What is needed: Print the lines below from the line with "Land | 2002: 2,002 -> 1,502" to the line with "DIPUTACION_JAEN | cambio_grado: 0.00" exactly, keeping both ends, and print no pictures.

━━━ Input data

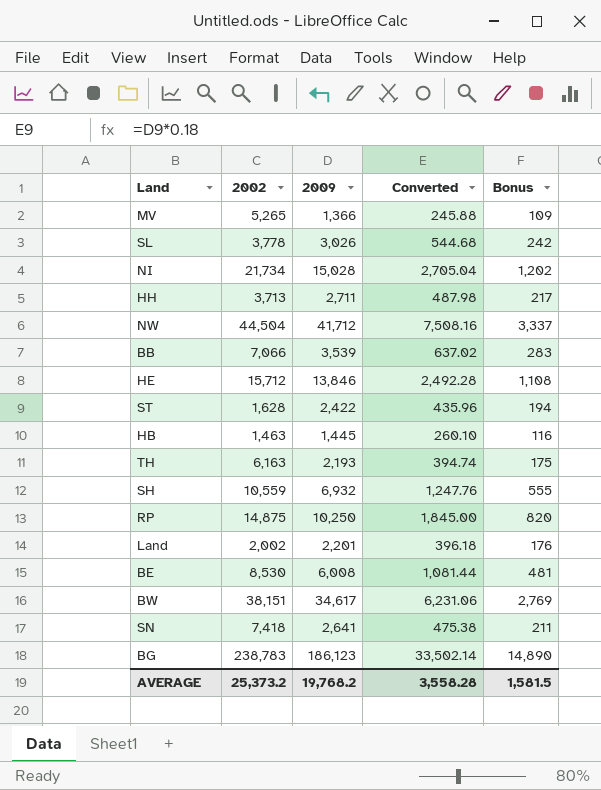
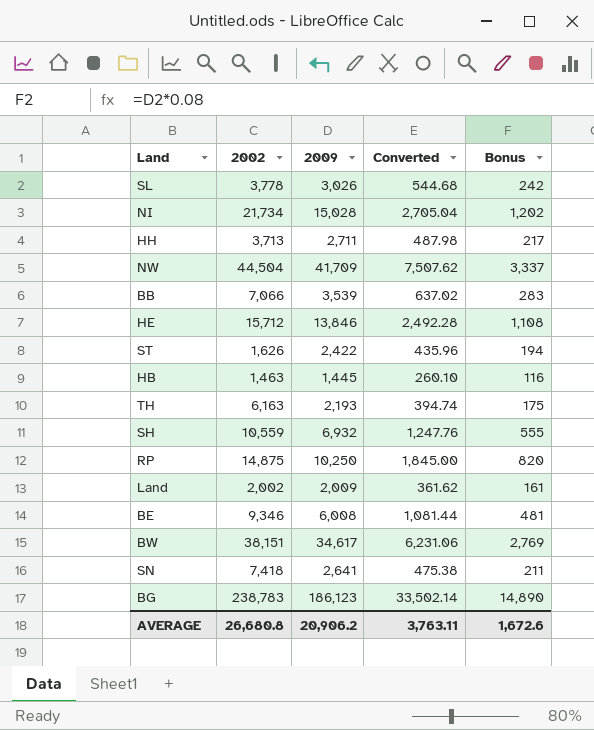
row MV: 5,265 | 1,366 | 245.88 | 109 -> none
NW | 2009: 41,712 -> 41,709
NW | Converted: 7,508.16 -> 7,507.62
ST | 2002: 1,628 -> 1,626
Land | 2009: 2,201 -> 2,009
Land | Converted: 396.18 -> 361.62
Land | Bonus: 176 -> 161
BE | 2002: 8,530 -> 9,346
AVERAGE | 2002: 25,373.2 -> 26,680.8
AVERAGE | 2009: 19,768.2 -> 20,906.2
AVERAGE | Converted: 3,558.28 -> 3,763.11
AVERAGE | Bonus: 1,581.5 -> 1,672.6

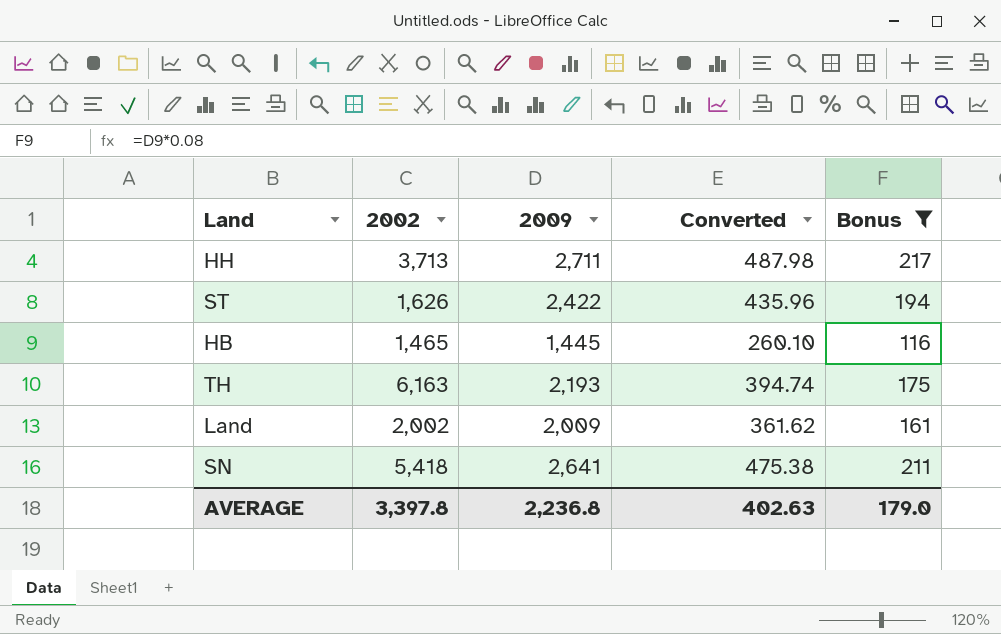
filter: none -> Bonus <= 217
HB | 2002: 1,463 -> 1,465
SN | 2002: 7,418 -> 5,418
AVERAGE | 2002: 26,680.8 -> 3,397.8
AVERAGE | 2009: 20,906.2 -> 2,236.8
AVERAGE | Converted: 3,763.11 -> 402.63
AVERAGE | Bonus: 1,672.6 -> 179.0

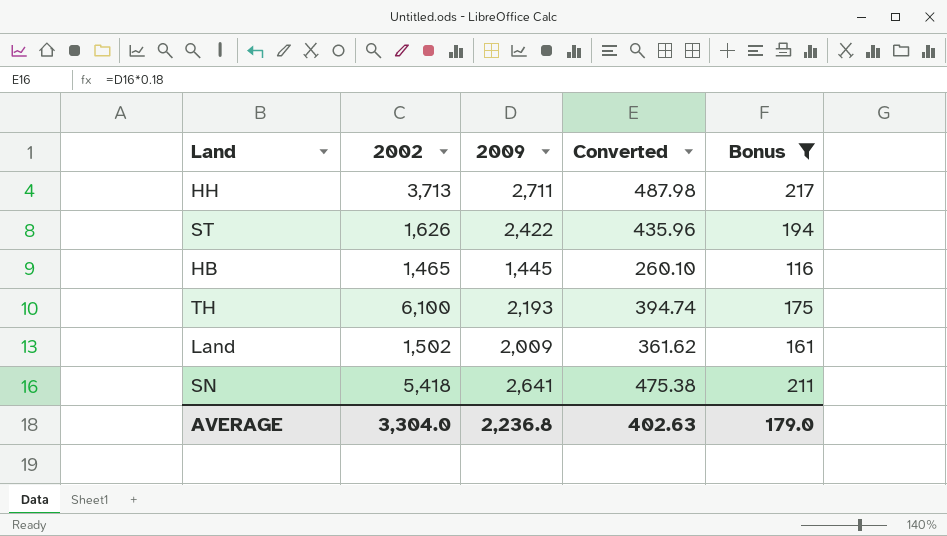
TH | 2002: 6,163 -> 6,100
Land | 2002: 2,002 -> 1,502
AVERAGE | 2002: 3,397.8 -> 3,304.0

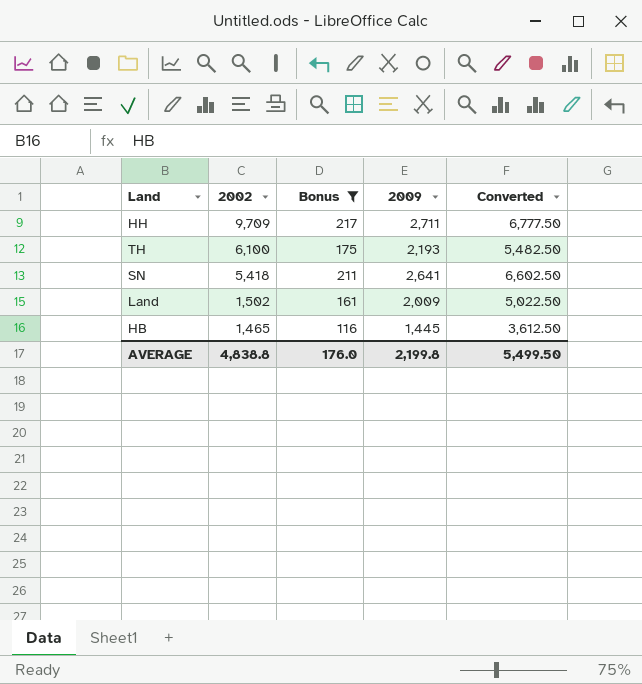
row order: none -> 2002 descending
column Bonus | position: 5 -> 3
column Converted | formula: [2009] * 0.18 -> [2009] * 2.5
row ST: 1,626 | 2,422 | 435.96 | 194 -> none
HH | 2002: 3,713 -> 9,709
AVERAGE | 2002: 3,304.0 -> 4,838.8
AVERAGE | Bonus: 179.0 -> 176.0
AVERAGE | 2009: 2,236.8 -> 2,199.8
AVERAGE | Converted: 402.63 -> 5,499.50

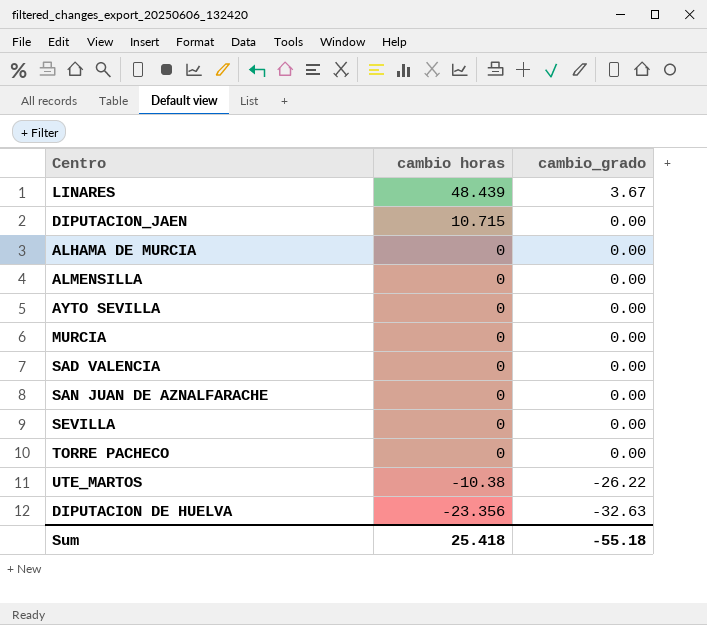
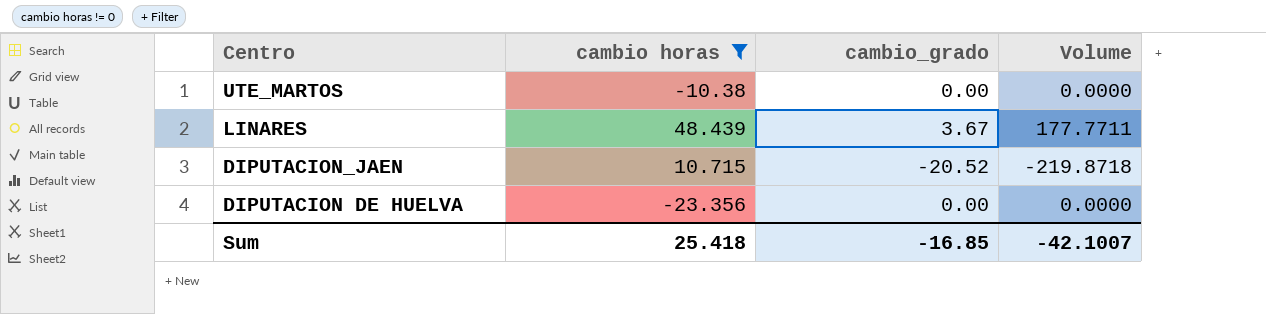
filter: none -> cambio horas != 0
row order: cambio horas descending -> Centro descending
column Volume | formula: none -> [cambio horas] * [cambio_grado]
UTE_MARTOS | cambio_grado: -26.22 -> 0.00
DIPUTACION_JAEN | cambio_grado: 0.00 -> -20.52
DIPUTACION DE HUELVA | cambio_grado: -32.63 -> 0.00
Sum | cambio_grado: -55.18 -> -16.85

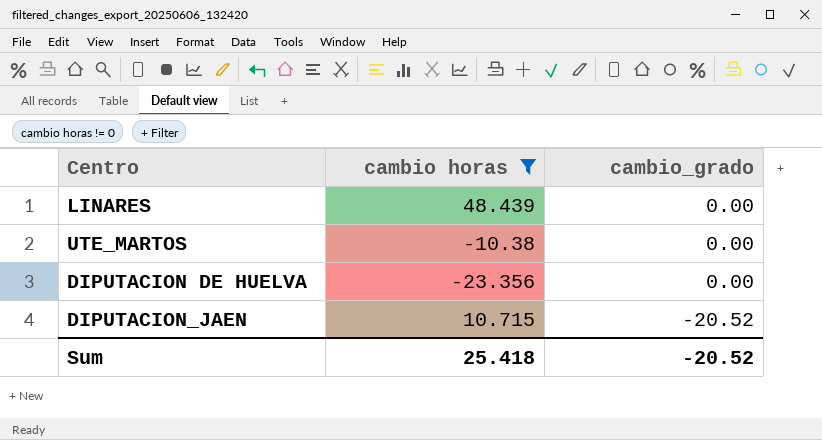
row order: Centro descending -> cambio_grado descending
column Volume | formula: [cambio horas] * [cambio_grado] -> none
LINARES | cambio_grado: 3.67 -> 0.00
Sum | cambio_grado: -16.85 -> -20.52

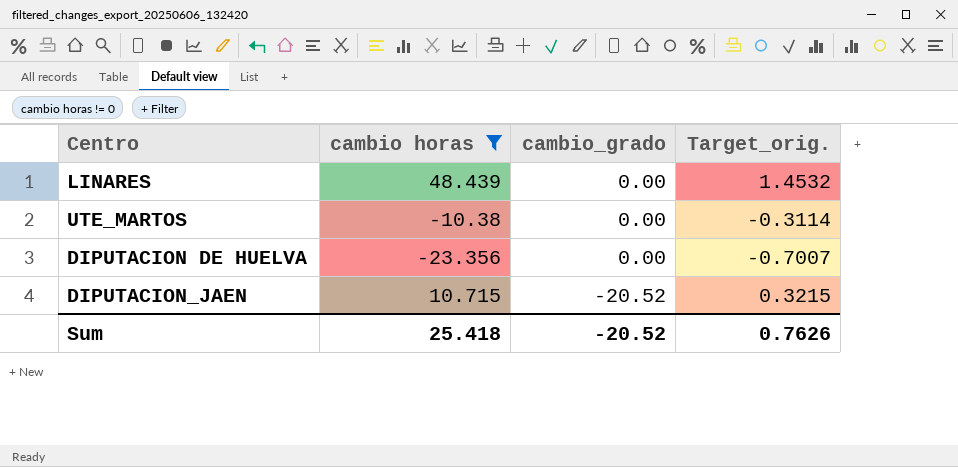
column Target_orig. | formula: none -> [cambio horas] * 0.03

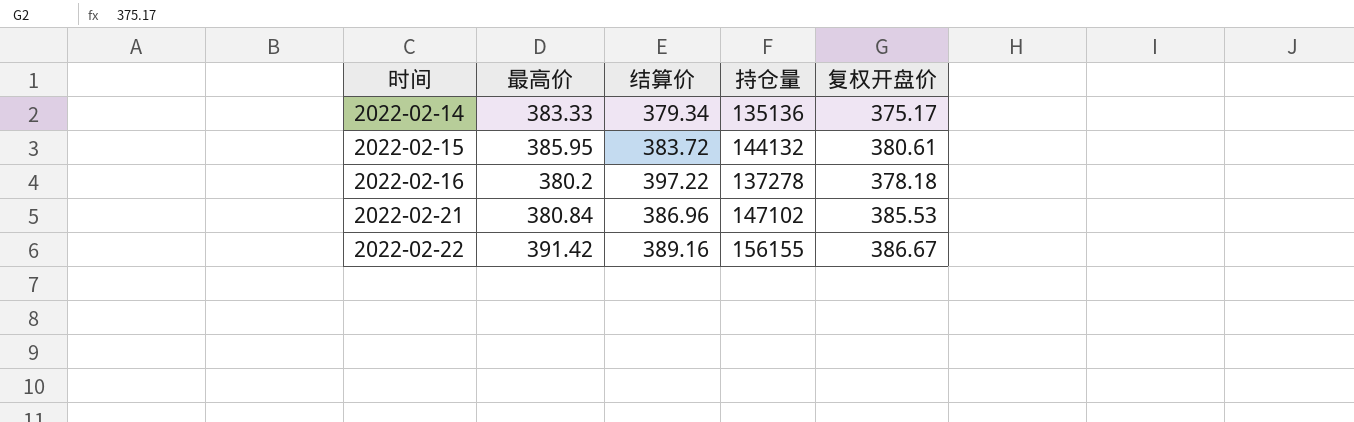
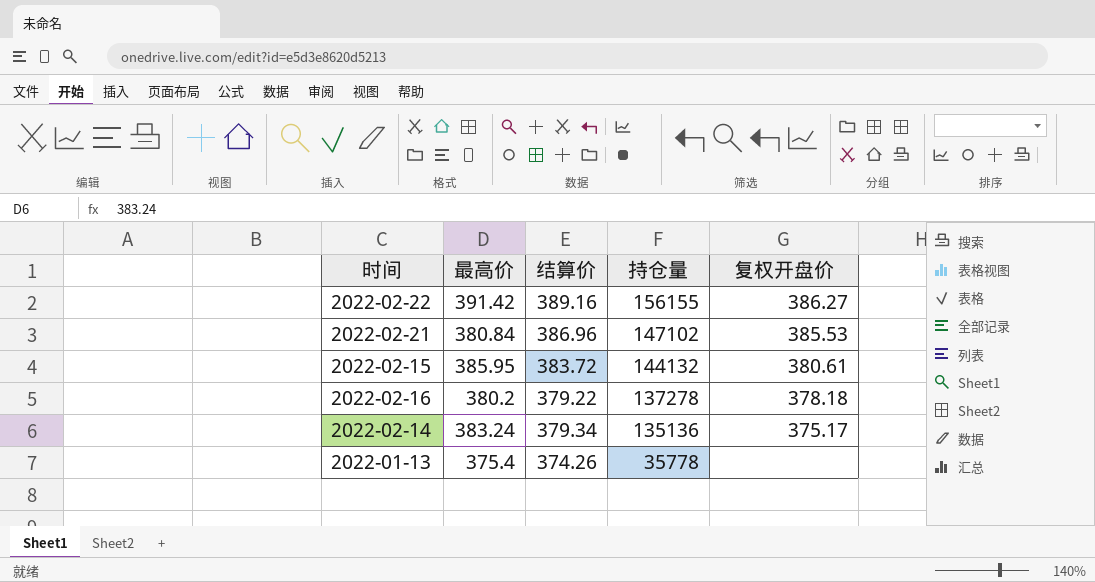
row order: 时间 ascending -> 持仓量 descending
2022-02-22 | 复权开盘价: 386.67 -> 386.27
2022-02-16 | 结算价: 397.22 -> 379.22
2022-02-14 | 最高价: 383.33 -> 383.24
row 2022-01-13: none -> 375.4 | 374.26 | 35778 | none

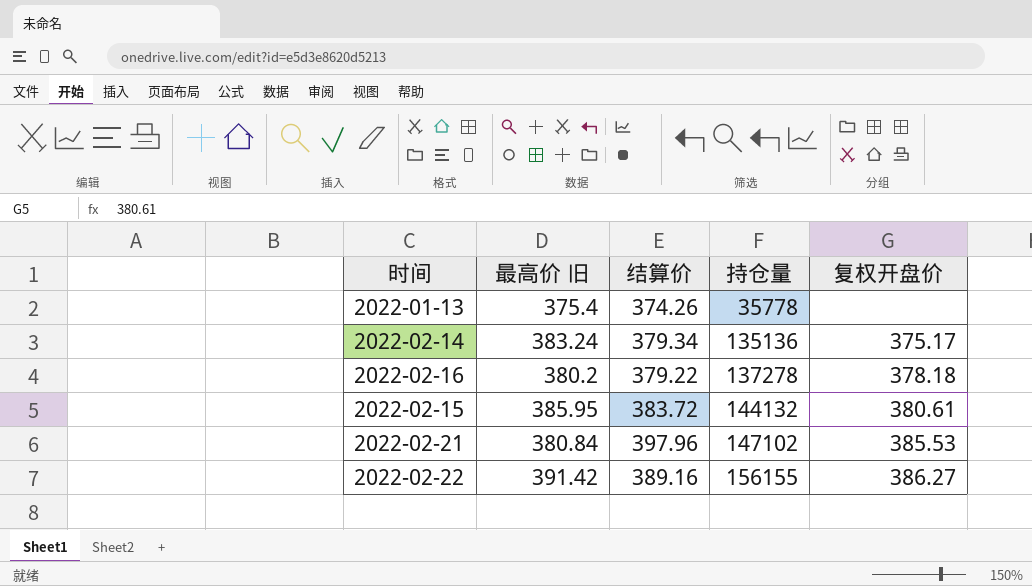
row order: 持仓量 descending -> 持仓量 ascending
column name: 最高价 -> 最高价 旧
2022-02-21 | 结算价: 386.96 -> 397.96

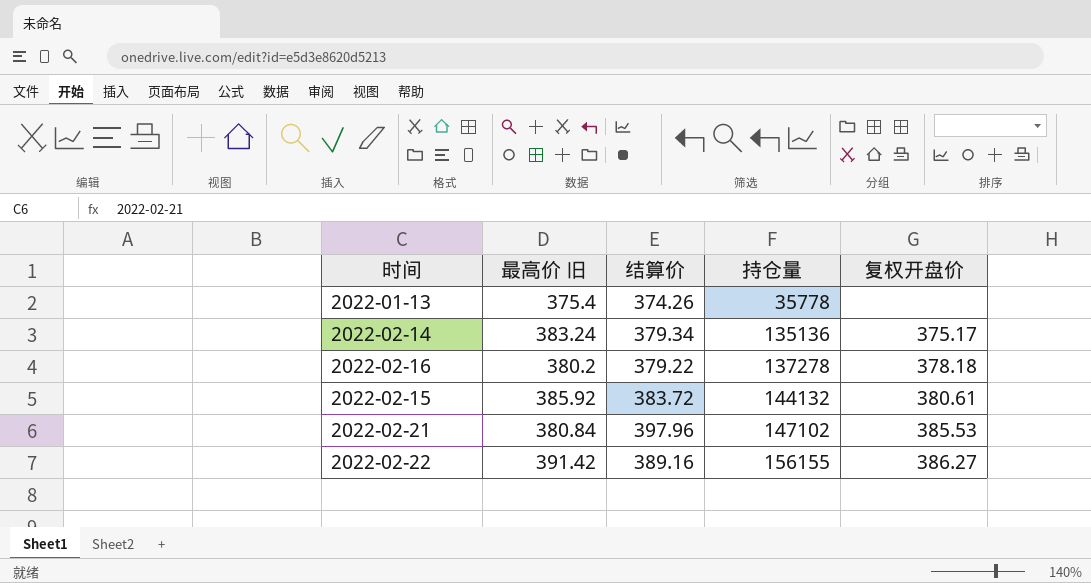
2022-02-15 | 最高价 旧: 385.95 -> 385.92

━━━━━━

Answer to this task:
Land | 2002: 2,002 -> 1,502
AVERAGE | 2002: 3,397.8 -> 3,304.0

row order: none -> 2002 descending
column Bonus | position: 5 -> 3
column Converted | formula: [2009] * 0.18 -> [2009] * 2.5
row ST: 1,626 | 2,422 | 435.96 | 194 -> none
HH | 2002: 3,713 -> 9,709
AVERAGE | 2002: 3,304.0 -> 4,838.8
AVERAGE | Bonus: 179.0 -> 176.0
AVERAGE | 2009: 2,236.8 -> 2,199.8
AVERAGE | Converted: 402.63 -> 5,499.50

filter: none -> cambio horas != 0
row order: cambio horas descending -> Centro descending
column Volume | formula: none -> [cambio horas] * [cambio_grado]
UTE_MARTOS | cambio_grado: -26.22 -> 0.00
DIPUTACION_JAEN | cambio_grado: 0.00 -> -20.52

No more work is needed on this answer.